A family history of strabismus was recorded in 15 children (37.5% of cases). Audren et al. has reported similar findings, with 33% of all cases having a family history, and 20% of specifically early onset strabismus patients having a family history . Ebana et al. has reported 28.72% having a family history, which is lower than our results . The statistic variability can be explained by the difference in survey protocol and by the larger size of his study population. Hereditary traits of strabismus justify having ophthalmologic screening examinations of children that have at least one family member suffering from strabismus.
Strabismus was found in 37.5% of our patients before the age of 6 months. In these young children, 57.14% (n=12) had esotropia and 15.78 % (n=3) had exotropia. Similar findings were reported by Tinley et al. in South Africa with 53% having infantile esotropia . Mohney et al. in 2001 reported a rate of 25% of congenital esotropia patients exhibiting amblyopia . According to literature, amblyopia occurs in 10-40% of infantile strabismus .
The mean age of our patients with exotropia (7.2 years) was greater than those with esotropia (3.9 years). This difference was statistically significant (p=0.020). The severity and the time before occurrence of amblyopia vary according to the type of strabismus and the age of onset. Presumably, the onset of amblyopia occurred subsequent to the development of strabismus. Therefore, patients in our population with esotropia should be suspected more strongly and re-examined more frequently for the development of amblyopia than patients with exotropia.” However, in reality, every patient with strabismus should be meticulously examined for amblyopia, regardless of whether they have exotropia or esotropia.

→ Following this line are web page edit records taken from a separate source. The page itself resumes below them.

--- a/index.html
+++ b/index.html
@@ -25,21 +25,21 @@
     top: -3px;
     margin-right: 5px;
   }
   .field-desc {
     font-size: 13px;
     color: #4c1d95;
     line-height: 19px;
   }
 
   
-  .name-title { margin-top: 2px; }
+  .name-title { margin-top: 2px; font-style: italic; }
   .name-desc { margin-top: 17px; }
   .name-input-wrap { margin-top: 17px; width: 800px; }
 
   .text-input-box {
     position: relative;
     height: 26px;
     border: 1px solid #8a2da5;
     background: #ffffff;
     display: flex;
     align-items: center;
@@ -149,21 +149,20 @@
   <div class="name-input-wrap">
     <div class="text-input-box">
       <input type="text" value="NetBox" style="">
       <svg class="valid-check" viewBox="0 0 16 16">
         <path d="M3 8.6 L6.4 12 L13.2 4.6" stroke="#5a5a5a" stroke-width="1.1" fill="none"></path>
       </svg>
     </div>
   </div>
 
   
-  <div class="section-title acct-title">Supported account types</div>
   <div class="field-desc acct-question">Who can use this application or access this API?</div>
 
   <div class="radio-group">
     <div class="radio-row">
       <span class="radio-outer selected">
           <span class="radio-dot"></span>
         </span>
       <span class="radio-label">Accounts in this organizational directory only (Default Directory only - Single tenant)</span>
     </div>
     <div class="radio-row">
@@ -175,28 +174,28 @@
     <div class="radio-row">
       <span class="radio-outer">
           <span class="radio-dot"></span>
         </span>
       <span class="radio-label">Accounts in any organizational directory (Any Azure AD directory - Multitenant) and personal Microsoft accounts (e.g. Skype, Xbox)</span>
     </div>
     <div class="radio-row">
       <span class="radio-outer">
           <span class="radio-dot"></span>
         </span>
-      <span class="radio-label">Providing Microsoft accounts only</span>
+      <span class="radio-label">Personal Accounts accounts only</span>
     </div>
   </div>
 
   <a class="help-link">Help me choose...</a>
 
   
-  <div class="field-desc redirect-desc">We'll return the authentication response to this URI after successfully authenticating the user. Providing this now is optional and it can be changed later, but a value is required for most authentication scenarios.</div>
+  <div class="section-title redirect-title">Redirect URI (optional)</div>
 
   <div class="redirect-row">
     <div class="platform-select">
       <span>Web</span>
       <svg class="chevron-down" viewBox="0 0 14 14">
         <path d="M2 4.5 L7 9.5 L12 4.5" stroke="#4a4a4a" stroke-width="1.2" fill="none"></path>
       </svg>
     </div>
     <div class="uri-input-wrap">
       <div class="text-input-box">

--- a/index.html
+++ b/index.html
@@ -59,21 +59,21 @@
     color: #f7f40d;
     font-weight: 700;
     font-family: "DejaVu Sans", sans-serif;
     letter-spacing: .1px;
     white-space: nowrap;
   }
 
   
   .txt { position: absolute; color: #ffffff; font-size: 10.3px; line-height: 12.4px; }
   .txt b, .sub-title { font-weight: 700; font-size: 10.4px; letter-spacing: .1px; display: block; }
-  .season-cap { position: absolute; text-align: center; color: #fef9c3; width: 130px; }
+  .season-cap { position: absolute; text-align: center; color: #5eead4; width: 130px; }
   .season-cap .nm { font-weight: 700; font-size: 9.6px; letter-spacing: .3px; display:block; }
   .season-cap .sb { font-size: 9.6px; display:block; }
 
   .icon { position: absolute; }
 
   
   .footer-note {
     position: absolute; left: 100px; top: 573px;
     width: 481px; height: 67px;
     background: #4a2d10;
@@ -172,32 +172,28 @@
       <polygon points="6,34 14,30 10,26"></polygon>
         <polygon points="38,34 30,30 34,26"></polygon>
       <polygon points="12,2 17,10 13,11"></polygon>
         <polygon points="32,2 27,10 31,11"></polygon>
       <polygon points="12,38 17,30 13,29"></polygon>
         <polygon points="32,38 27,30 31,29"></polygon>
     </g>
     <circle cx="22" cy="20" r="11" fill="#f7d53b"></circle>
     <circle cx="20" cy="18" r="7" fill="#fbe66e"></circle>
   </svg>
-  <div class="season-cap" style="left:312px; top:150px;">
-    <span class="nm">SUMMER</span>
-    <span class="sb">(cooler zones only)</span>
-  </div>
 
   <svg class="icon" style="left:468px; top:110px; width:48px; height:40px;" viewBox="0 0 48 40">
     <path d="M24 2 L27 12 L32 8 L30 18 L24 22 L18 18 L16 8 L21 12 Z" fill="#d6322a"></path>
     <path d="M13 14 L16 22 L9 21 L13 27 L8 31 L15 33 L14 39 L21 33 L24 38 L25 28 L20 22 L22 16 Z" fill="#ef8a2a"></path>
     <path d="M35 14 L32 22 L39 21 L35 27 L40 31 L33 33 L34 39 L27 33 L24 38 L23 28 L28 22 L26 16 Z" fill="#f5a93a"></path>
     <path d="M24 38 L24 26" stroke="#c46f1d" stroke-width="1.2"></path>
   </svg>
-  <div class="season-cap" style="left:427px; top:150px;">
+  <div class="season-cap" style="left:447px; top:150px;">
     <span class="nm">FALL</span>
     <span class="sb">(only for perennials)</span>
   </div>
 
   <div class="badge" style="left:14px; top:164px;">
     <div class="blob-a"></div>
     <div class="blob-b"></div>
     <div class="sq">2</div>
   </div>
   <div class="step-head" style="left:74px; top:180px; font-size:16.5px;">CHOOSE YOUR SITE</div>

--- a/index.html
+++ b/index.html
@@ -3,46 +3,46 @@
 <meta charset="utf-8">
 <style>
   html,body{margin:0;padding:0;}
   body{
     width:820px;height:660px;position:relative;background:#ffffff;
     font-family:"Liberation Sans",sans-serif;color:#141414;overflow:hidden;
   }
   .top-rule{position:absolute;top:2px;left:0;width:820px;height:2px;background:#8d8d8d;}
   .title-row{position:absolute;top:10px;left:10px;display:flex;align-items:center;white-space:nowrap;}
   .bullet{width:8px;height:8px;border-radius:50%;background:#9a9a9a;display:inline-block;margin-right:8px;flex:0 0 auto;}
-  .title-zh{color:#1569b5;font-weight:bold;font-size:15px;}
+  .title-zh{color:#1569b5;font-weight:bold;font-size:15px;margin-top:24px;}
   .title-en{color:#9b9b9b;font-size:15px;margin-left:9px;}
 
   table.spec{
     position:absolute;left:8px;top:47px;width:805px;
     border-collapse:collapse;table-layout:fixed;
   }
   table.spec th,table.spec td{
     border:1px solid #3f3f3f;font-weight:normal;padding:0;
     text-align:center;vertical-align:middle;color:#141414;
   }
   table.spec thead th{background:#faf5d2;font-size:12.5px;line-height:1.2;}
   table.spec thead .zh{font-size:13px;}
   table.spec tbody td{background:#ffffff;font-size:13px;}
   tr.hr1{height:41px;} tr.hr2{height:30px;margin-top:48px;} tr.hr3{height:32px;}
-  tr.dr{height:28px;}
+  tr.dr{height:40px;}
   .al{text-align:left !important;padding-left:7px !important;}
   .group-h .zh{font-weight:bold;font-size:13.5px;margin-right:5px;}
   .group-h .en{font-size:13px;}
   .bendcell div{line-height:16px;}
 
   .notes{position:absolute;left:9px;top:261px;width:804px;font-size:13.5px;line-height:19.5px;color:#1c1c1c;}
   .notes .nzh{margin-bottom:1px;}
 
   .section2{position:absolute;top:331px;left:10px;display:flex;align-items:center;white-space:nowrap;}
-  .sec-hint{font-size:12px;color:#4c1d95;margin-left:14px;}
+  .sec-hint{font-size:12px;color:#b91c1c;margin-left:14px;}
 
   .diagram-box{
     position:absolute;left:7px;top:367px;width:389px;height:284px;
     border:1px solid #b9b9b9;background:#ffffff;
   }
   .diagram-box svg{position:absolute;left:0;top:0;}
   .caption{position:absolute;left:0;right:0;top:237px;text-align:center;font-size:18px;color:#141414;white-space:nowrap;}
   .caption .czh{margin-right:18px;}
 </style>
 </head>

Amblyopia was present in 51 eyes (63.7% of cases). There is a significant correlation between the type of strabimus and amblyopia: p=0.00 (chi squared test). Chia et al. in 2007 in Singapore found a rate of amblyopia in children less than 16 years of 50% in esotropia and 20% in exotropia. Amblyopia was more present in esotropia. It is known that children with exotropia are able to alternate their fixation . Some children with esotropia have alternating fixation, too. But children with exotropia are more likely to have times when they have fusion, which is important.
The prevalence of amblyopia is high in our milieu with 63.7% with a higher prevalence amongst esotropic patients.
The management of strabismus relies on the wearing of the full cycloplegic correction, the treatment of amblyopia, and possible surgical intervention, and requires the full cooperation of the parents. Amblyopia has to be corrected first through patching and/or atropine, but if you then do surgery on those who need it, they can regain fusion and at least some stereopsis.